I have a theory, though I can't prove it, based on several recent visits to the United States. Specifically, it's based on going through American customs as you get ready to board a plane for that country. And I wonder if the Iroquois lacrosse team that was stranded at the airport in New York this week is thinking the same thing.
On their way to England to play at the Lacrosse World Championships - a game the Iroquois invented, by the way - the 23 members of the team were prevented from boarding the plane because they insisted (as always) on using a passport by the Iroquois Confederacy. English officials were afraid the team would not be allowed back into America afterward, now that the airports have much stricter immigration rules. After some swift negotiations with the State Department and in particular Secretary of State Hillary Clinton, an agreement for this particular event was worked out. Still, it was not enough. They missed their plane, and their chance to play. Getting in and out of America can be such a pain.
Ever since the tragic events of Sept. 11, 2001, crossing that imaginary border between our two countries has become increasingly difficult. Contrary to popular jurisprudence, at the border you are now assumed to be guilty until you can prove yourself innocent. Everybody now needs an official passport to go south. Even the Canadian Indian status card - I never left Canada or home without it - is no longer accepted to cross the 49th parallel, one customs agent informed me. Native people on their own continent must whip out their Canadian passports to prove who they are, in order to travel to Turtle Island.
I never knew Canadian native terrorists were such a threat down there, Tyendinaga's Shawn Brant notwithstanding. His claim to fame, if you remember, was blocking the 401 several years back, thus making a thousand or so white people late for work. Hardly an Osama bin Brant.
Of course, there's the memory of Oka. This very week was the 20th anniversary of that pivotal event in Canadian native sovereignty that made the name mean more than just a smelly cheese. To put it into perspective, once all the smoke settled the 78-day occupation and subsequent court challenges and inquiries caused more damage, including the life of a Quebec police officer, and cost almost half as much as the G20 conference. However, the siege did generate one okay made-for-TV movie and managed to make one lone army corporal with a steely gaze a star. Granted, irate Mohawks can be troublesome but the irony here was that most of the trouble-makers (as the politicians would call them) were coming up from the States to Canada, to join the party.
But I digress.

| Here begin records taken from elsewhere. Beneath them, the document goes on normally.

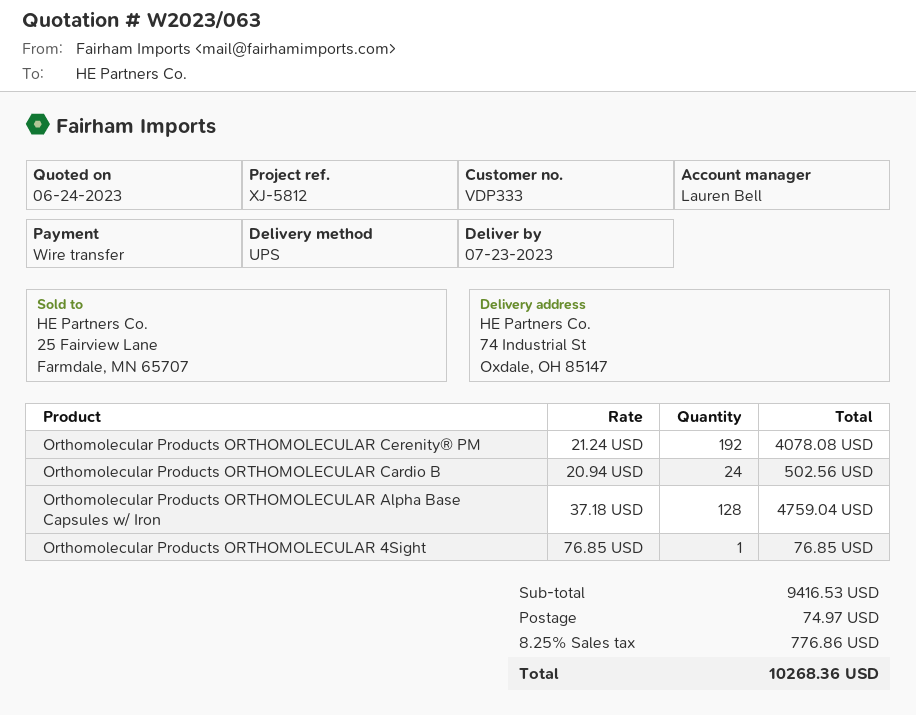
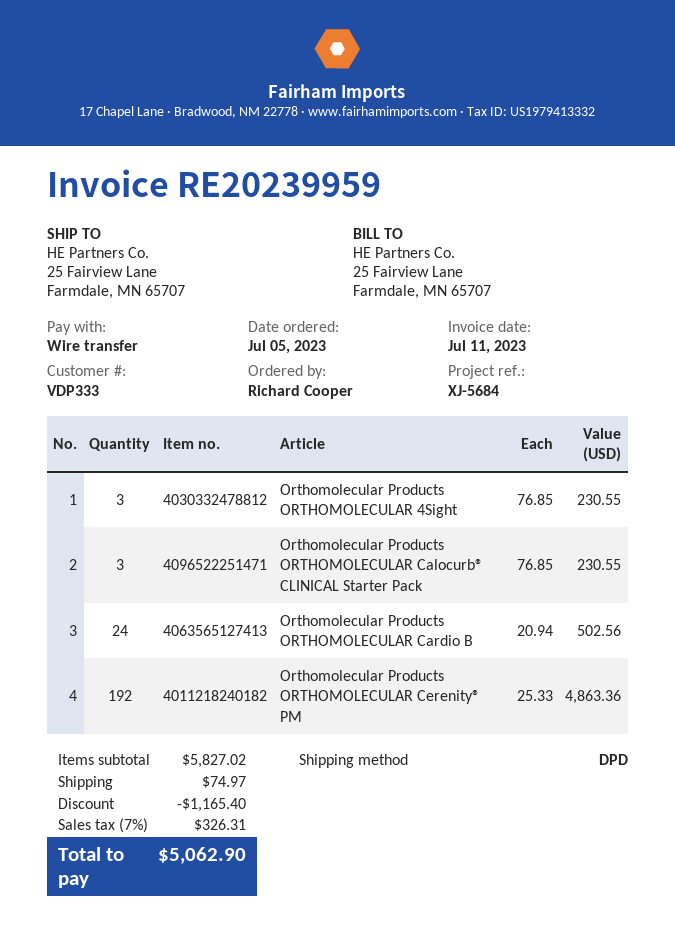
reference: XJ-5812 -> XJ-5684
shipping method: UPS -> DPD
ship to: 74 Industrial St, Oxdale, OH 85147 -> 25 Fairview Lane, Farmdale, MN 65707
Orthomolecular Products ORTHOMOLECULAR Cerenity® PM: 192 x 21.24 = 4078.08 -> 192 x 25.33 = 4863.36
Orthomolecular Products ORTHOMOLECULAR Alpha Base Capsules w/ Iron: 128 x 37.18 = 4759.04 -> none
Orthomolecular Products ORTHOMOLECULAR 4Sight: 1 x 76.85 = 76.85 -> 3 x 76.85 = 230.55
Orthomolecular Products ORTHOMOLECULAR Calocurb® CLINICAL Starter Pack: none -> 3 x 76.85 = 230.55
subtotal: 9416.53 -> 5827.02
discount: none -> 1165.40
tax: 8.25% = 776.86 -> 7% = 326.31
total: 10268.36 -> 5062.90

I was talking about my theory. These U.S. customs officials are a dour bunch. I have travelled the world and I have to say they seem a little more sombre then most customs officials I've met. They sit there in their booths - I call them booth people - looking over your passport and information, asking you your reasons for daring to come into their country: What you are bringing with you? Where are you planning to stay? How much money are you bringing in, or how much have you spent? How long are you planning to stay? My accountant, my agent and my girlfriend don't know this much about me. And the booth people always have these seriously unimpressed looks on their faces. Ones that are not exactly welcoming you to their country. More like, "Guantanamo Bay isn't just for Middle Eastern people. We know you Canadians like going to Cuba, which by the way is a Communist country, in case you didn't know."
So this is my theory. It came to me as I was watching a bunch of people make their way through customs, all with varying levels of difficulty. "Geez, they should have had this in place 518 years ago. That would have solved a lot of problems," I thought. Trust me, I'm not the first native person to ponder this. Then I thought about the larger picture. What if there is a law of universal karma? And maybe reincarnation? And some celestial sense of irony? That would explain a lot.
So here it is: What if all these booth people, in charge of keeping the unwanted people of the world from stepping foot on the shores of America, were the reincarnated spirits of all the dead native people that have, over the centuries, been killed off in America by colonial expansion, manifest destiny, epidemics, the Trail of Tears, boarding schools, etc.?
Through some sort of eternal search for spiritual justice, they have returned from the beyond to protect their shores from invaders who are intent on hurting the people who already live there. They are trying to pick up the slack from five centuries ago.
I say this because if you look into the faces of these people of the booth, they do have a sort of disconnected, vacant look that is born either of processing several thousand people in an eight-hour shift or of travelling back from the dead. I know most if not all of them appear to be non-native, but if you can come back to the land of the living, you can probably fudge some personal appearance details. When you hunt buffalo, you must look like the mighty buffalo. I am sure all this means very little to the Iroquois lacrosse team. They are stuck at an airport in New York. Maybe they could canoe.